[RECORDS PROVIDED]

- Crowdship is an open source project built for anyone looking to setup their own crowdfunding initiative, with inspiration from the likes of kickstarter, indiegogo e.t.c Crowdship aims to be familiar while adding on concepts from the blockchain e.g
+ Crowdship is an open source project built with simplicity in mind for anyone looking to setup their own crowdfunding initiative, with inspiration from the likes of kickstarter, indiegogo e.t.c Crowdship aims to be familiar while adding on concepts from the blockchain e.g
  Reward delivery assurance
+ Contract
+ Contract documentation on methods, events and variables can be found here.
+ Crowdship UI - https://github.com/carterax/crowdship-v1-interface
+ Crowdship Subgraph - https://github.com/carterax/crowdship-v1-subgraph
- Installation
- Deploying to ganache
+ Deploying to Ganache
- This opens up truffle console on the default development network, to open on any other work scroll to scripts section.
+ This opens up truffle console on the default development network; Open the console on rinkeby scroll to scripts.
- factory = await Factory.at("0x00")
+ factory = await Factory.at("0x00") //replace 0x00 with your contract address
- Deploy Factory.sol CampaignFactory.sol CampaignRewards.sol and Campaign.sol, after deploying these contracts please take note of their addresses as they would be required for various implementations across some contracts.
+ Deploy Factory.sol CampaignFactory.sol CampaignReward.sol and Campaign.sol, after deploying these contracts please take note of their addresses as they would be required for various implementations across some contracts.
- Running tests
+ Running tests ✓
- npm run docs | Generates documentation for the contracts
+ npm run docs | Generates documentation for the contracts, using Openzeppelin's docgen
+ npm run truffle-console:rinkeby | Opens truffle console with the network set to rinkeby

[/RECORDS PROVIDED]

- ACTIVITY:
Begin with the line that holds "Running tests ✓" and write out each line from there to the end of the material, exactly as it stands. Include nothing else.

- OUTPUT FOR THIS TASK:
+ Running tests ✓
- npm run docs | Generates documentation for the contracts
+ npm run docs | Generates documentation for the contracts, using Openzeppelin's docgen
+ npm run truffle-console:rinkeby | Opens truffle console with the network set to rinkeby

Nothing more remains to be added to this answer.